49.Kebenaran

23 5 4
                                    

Karena sebentar lagi ending, aku akan mulai selesaikan dan jawab konflik-konflik di cerita ini. Pastinya bertahap okee.

Kemungkinan sampai 55 part, atau paling mentok 60.

Happy reading-!❤️

***

Ardhi mengendarai motornya ugal-ugalan dengan pikiran kosong. Ia lelah dengan semuanya. Ia sama sekali tak ingin meninggalkan Shifwa, hidupnya akan tersiksa.

Namun keadaan yang memaksa.

Ardhi terlalu bergelut dengan pikirannya hingga kehilangan fokus dan tak sadar bahwa di depannya ada sebuah mobil yang berjalan searah.

Bruk!

Ardhi baru sadar setelah motornya oleng dan terjatuh ke aspal. Ia meringis, sudah jatuh tertimpa tangga pula. Luka-luka habis dipukuli Arkana saja belum kering, sekarang sudah ditambah lagi. Ceroboh sekali dirinya, raga berada di motor namun pikiran melayang jauh.

Sang pengendara yang bagian belakang mobilnya lecet segera turun dan menghampiri Ardhi. Bukan untuk marah-marah, pria paruh baya itu justru menampilkan raut khawatir.

“Ardhi,” panggil Rasheed dengan nada bergetar saking paniknya. Mau bagaimana pun ia tetap menyayangi kedua anaknya, Ardhi dan Ardha.

Ardhi menerima uluran tangan Rasheed dan bangkit dari tersungkurnya. Selanjutnya berdecih dan tertawa remeh.

“Ah, ternyata Ayah yang Ardhi tabrak. Sama simpanannya, ya?” Ardhi berkata sarkas sambil sengaja curi-curi pandang ke kursi penumpang mobil Rasheed. Tampak Via yang sibuk berkutat dengan benda elektronik berbentuk persegi panjang gepeng.

Rasheed hanya diam mendengarnya.
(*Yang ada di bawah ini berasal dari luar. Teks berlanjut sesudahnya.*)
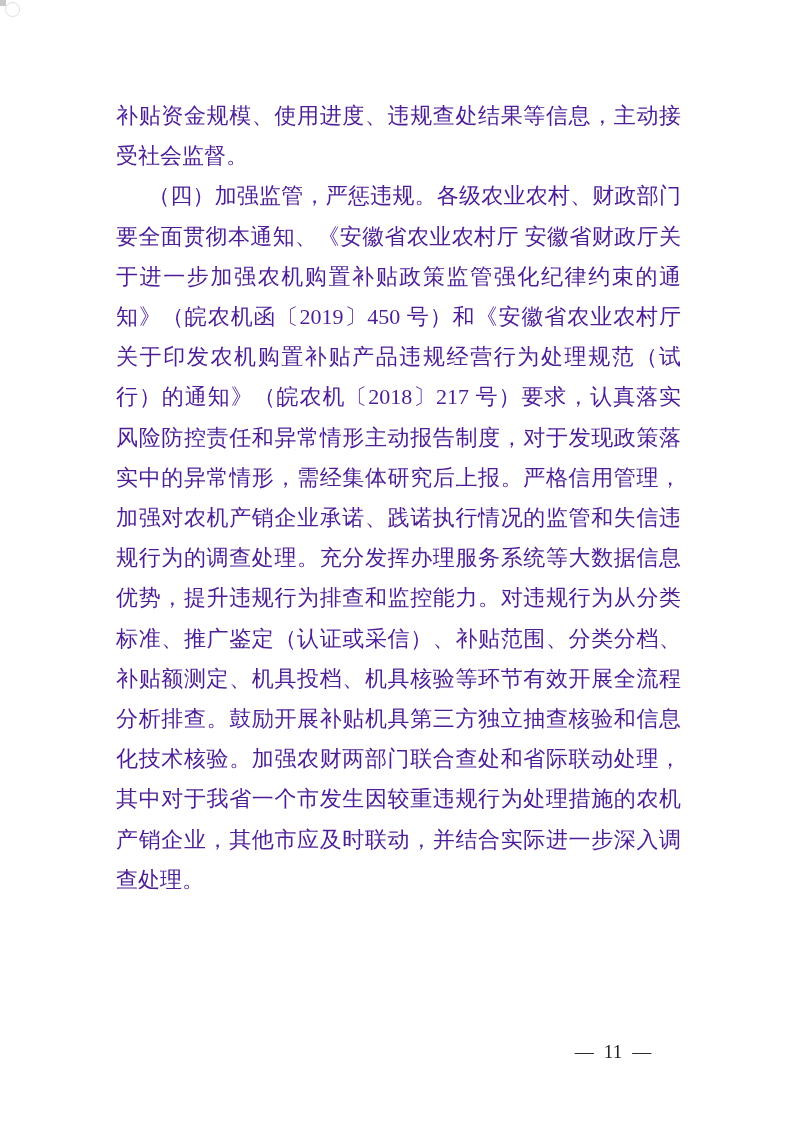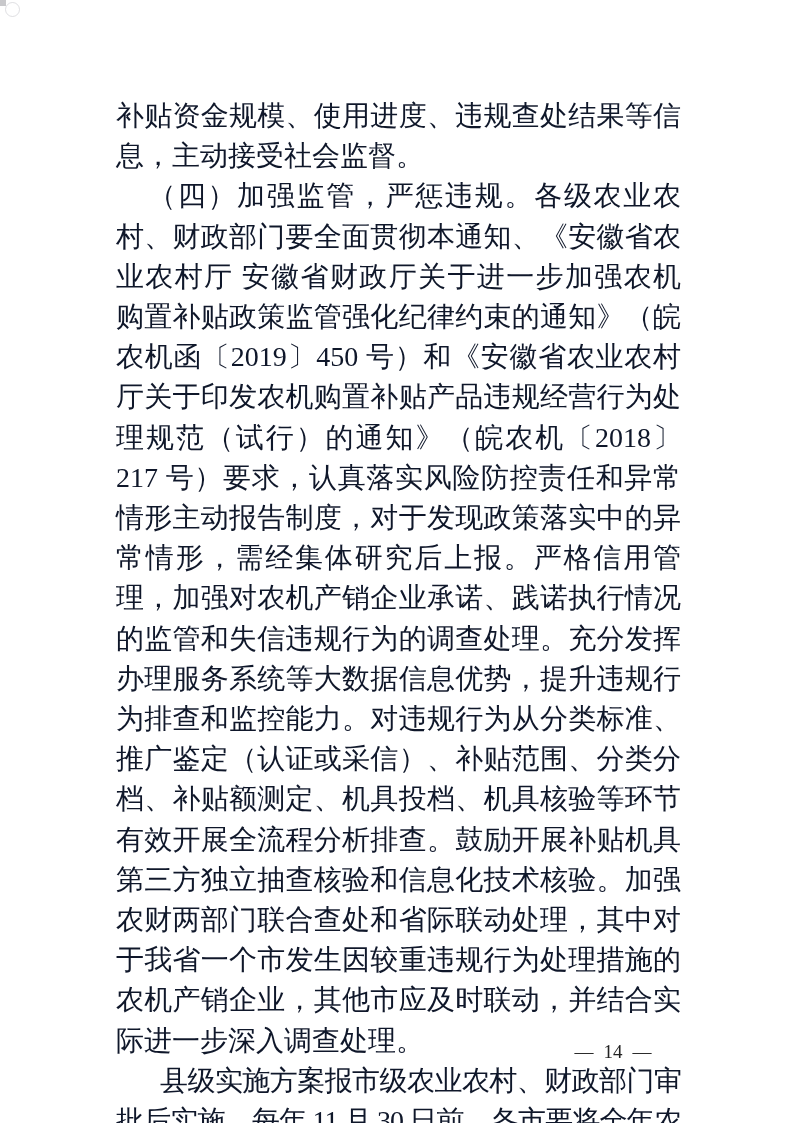--- a/index.html
+++ b/index.html
@@ -44,11 +44,11 @@
   }
   .para {
     margin: 0;
-    font-size: 28px;
+    font-size: 22px;
     line-height: 40.2px;
     text-align: justify;
     letter-spacing: 0px;
-    color: #0f172a;
+    color: #4c1d95;
   }
   .indent-head { text-indent: 32px; }
   .indent-2em  { text-indent: 44px; }

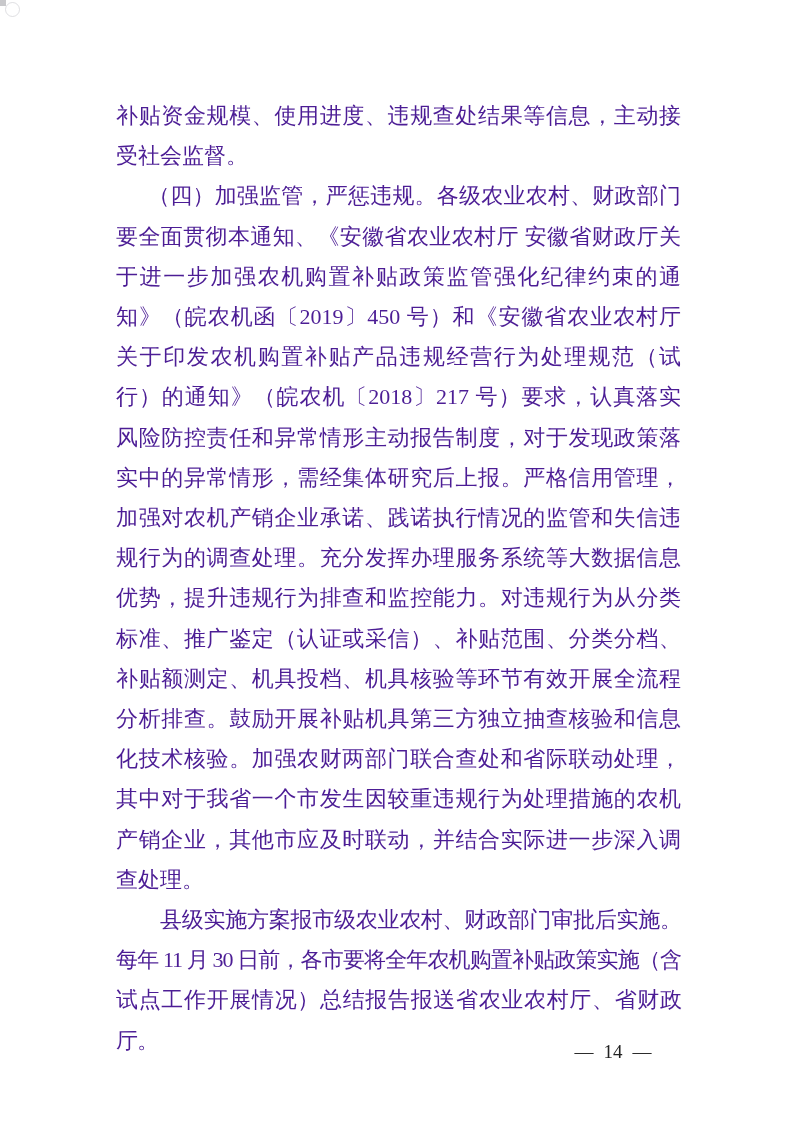--- a/index.html
+++ b/index.html
@@ -84,7 +84,6 @@
 
     <p class="para indent-head"><span class="kai">（四）加强监管，严惩违规。</span><span>各级农业农村、财政部门要全面贯彻本通知、《安徽省农业农村厅 安徽省财政厅关于进一步加强农机购置补贴政策监管强化纪律约束的通知》（皖农机函〔2019〕450 号）和《安徽省农业农村厅关于印发农机购置补贴产品违规经营行为处理规范（试行）的通知》（皖农机〔2018〕217 号）要求，认真落实风险防控责任和异常情形主动报告制度，对于发现政策落实中的异常情形，需经集体研究后上报。严格信用管理，加强对农机产销企业承诺、践诺执行情况的监管和失信违规行为的调查处理。充分发挥办理服务系统等大数据信息优势，提升违规行为排查和监控能力。对违规行为从分类标准、推广鉴定（认证或采信）、补贴范围、分类分档、补贴额测定、机具投档、机具核验等环节有效开展全流程分析排查。鼓励开展补贴机具第三方独立抽查核验和信息化技术核验。加强农财两部门联合查处和省际联动处理，其中对于我省一个市发生因较重违规行为处理措施的农机产销企业，其他市应及时联动，并结合实际进一步深入调查处理。</span></p>
 
-    <p class="para indent-2em tight"><span>县级实施方案报市级农业农村、财政部门审批后实施。每年 11 月 30 日前，各市要将全年农机购置补贴政策实施（含试点工作开展情况）总结报告报送省农业农村厅、省财政厅。</span></p>
 
   </div>
 

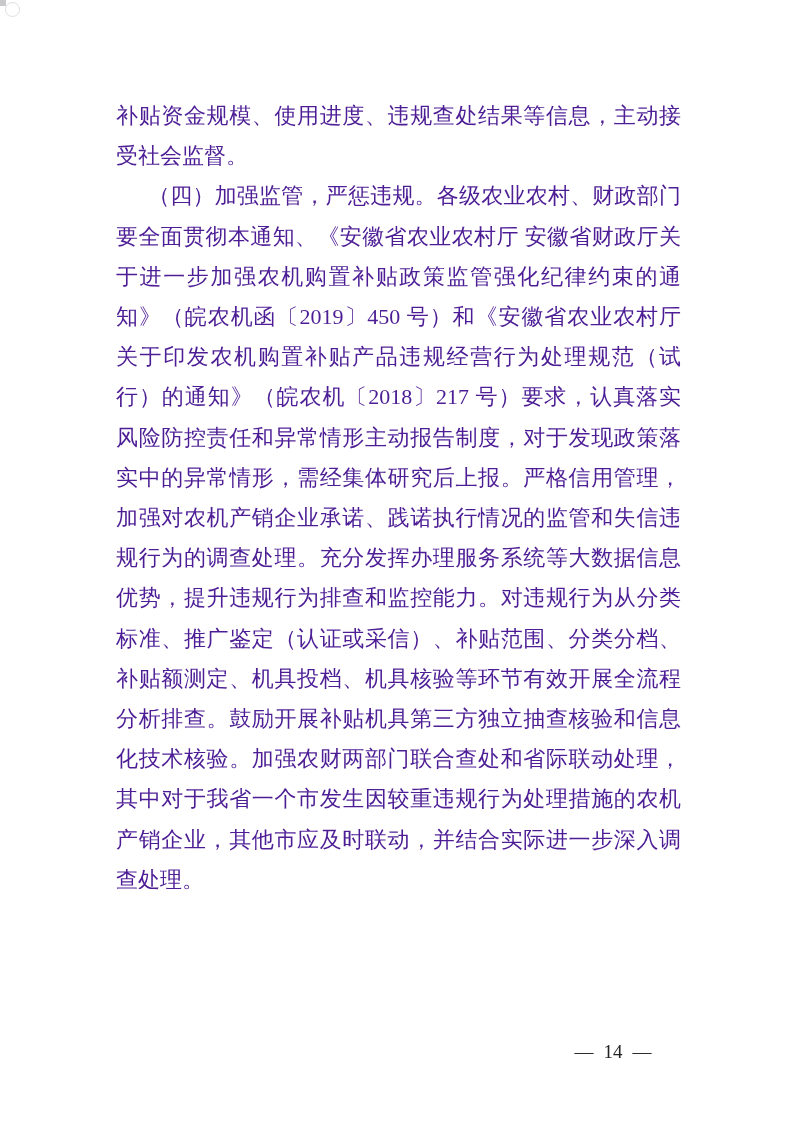--- a/index.html
+++ b/index.html
@@ -89,7 +89,7 @@
 
   <div class="footer">
     <span>—</span>
-    <span>14</span>
+    <span>11</span>
     <span>—</span>
   </div>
Sepertinya Ardhi berhak tahu sekarang, pikirnya.

Apa katamu Rasheed? Berhak tahu? Hhh.

Ardhi berjalan pincang ke arah mobil Rasheed yang terparkir sembarangan, kemudian membuka pintu dan menarik Via untuk keluar. Jelas saja Via meronta dengan perlakuan Ardhi yang lancang dan sedikit tidak sopan. Jika tak ada Rasheed, mungkin ia sudah memukul tangan Ardhi.

Melihat pemandangan itu Rasheed langsung mendekat. Tatapan yang semula khawatir itu kini berubah marah.

“Hallo, bitch.” Ardhi melambaikan tangannya ke arah Via dengan senyum lebar yang dipaksakan.

“Jaga bicaramu, Ardhi,” desis Drendra, giginya sudah bergemeletuk kencang melihat kelakuan putra pertamanya.

Kedua alis Ardhi naik ke atas, kini wajahnya terlihat sangat tidak tahu diri. “Ayah kali yang harusnya jaga sikap?”

Rasheed mengayunkan tangannya di udara bersiap menampar wajah tampan Ardhi. Namun tertahan sebab putra sulungnya tersebut lebih cepat mencekal pergelangannya.

“Ayah mau jadiin Ardha bernasib sama kayak Ardhi sebelas tahun yang lalu, ya?”

“Apa maksudmu?”

“Ayah mengulang kesalahan yang sama, kan? Main-main sama wanita lain.” Salah satu sudut bibir Ardhi tertarik membentuk senyuman smirk. “Ardhi saranin jangan, deh. Soalnya masih banyak kesalahan-kesalahan lain yang harus dicoba.”